An argument could be made that this is “dicta’ (comments by the court unnecessary to the ruling), but it is far from clear. Under this standard, a taxpayer who signs an income tax return and fails to file an FBAR may be, per se, deemed to be willful. Interestingly, the IRS has an internal rule that says simply failing to mark the box on the Schedule B, or marking it “no” is not enough. Perhaps that is why the courts that have made created this rule have spent a significant amount of time in their opinions setting forth the “bad acts” of the taxpayers in those cases. Unfortunately, they don’t state that to be the case. Very recently, one district court held in favor of a taxpayer where, it held, the facts did not rise to the level that it believed was intended by Congress when they passed the law. The author was advised by an Appeals officer in Tampa, Florida, that the Government was going to appeal the decision.

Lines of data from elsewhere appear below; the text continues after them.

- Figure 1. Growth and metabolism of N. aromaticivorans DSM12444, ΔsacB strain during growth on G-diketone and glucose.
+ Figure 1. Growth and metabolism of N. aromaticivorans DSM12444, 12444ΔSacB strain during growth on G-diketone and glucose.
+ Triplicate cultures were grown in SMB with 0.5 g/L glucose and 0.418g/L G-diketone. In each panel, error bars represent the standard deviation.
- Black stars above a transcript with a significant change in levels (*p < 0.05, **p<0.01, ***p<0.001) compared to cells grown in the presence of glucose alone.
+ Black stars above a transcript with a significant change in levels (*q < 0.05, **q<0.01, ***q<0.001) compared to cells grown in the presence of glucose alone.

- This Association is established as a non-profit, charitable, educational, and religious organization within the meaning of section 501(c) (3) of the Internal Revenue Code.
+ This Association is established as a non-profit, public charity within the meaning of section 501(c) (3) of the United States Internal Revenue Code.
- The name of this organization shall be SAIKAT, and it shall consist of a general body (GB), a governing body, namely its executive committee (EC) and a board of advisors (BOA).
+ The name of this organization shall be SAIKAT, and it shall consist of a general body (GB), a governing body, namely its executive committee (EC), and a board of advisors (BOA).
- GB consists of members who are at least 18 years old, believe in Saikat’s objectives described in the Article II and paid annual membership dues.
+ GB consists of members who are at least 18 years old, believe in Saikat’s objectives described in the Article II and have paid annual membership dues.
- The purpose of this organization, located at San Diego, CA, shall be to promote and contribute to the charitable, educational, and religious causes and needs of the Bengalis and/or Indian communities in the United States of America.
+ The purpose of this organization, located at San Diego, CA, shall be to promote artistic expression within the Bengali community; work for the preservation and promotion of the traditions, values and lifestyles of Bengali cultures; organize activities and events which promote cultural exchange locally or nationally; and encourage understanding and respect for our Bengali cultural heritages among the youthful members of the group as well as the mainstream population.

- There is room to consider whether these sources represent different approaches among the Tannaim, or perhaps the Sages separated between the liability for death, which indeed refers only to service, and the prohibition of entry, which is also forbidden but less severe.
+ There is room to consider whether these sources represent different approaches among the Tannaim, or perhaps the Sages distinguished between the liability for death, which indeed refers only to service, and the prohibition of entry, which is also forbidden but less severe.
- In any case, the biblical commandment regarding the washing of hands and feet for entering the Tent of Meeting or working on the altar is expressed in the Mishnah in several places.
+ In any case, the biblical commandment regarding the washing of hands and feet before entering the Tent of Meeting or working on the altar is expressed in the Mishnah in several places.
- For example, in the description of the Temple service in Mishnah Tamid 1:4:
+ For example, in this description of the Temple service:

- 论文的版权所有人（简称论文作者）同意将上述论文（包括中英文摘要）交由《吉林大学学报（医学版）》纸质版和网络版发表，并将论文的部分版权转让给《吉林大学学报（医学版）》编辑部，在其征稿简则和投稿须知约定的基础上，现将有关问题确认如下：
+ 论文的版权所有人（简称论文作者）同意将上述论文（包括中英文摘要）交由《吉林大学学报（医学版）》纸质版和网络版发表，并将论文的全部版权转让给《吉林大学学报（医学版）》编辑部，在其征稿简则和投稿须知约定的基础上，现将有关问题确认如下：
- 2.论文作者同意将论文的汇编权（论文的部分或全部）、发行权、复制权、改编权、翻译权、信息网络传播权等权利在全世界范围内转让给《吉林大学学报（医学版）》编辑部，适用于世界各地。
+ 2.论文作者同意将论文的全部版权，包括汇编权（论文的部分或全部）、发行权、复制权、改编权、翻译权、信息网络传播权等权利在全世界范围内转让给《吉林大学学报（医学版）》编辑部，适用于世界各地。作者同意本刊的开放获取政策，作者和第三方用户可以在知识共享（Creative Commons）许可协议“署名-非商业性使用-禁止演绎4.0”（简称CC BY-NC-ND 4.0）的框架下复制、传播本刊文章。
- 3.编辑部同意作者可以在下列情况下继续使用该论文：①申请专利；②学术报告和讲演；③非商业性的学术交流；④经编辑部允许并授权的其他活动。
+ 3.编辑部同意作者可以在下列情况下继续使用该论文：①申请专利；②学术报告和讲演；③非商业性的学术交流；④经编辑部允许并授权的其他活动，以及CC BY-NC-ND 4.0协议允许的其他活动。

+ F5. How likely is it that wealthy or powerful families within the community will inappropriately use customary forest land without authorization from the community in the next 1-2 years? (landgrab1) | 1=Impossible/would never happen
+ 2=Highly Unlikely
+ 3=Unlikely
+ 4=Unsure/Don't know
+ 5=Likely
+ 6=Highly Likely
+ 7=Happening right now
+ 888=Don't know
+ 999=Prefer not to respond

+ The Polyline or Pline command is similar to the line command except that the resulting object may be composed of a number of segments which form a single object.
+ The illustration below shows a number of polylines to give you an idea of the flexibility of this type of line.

All the above, together with the implementation of FATCA in countries around the world, the continuing expansion of the Foreign Institutions and Facilitators list ( a list of banks and people that assisted taxpayers in setting up off-shore accounts or trusts, etc. that the IRS has determined should result in a 50% instead of a 27 ½ % off-shore penalty under an OVDP submission) point to the need for individuals who have foreign bank accounts, trusts or other off-shore assets or foreign unreported income to seek advice and seriously consider participation in the Off-shore Voluntary Disclosure Program (OVDP) where many of these penalties can be avoided or substantially reduced.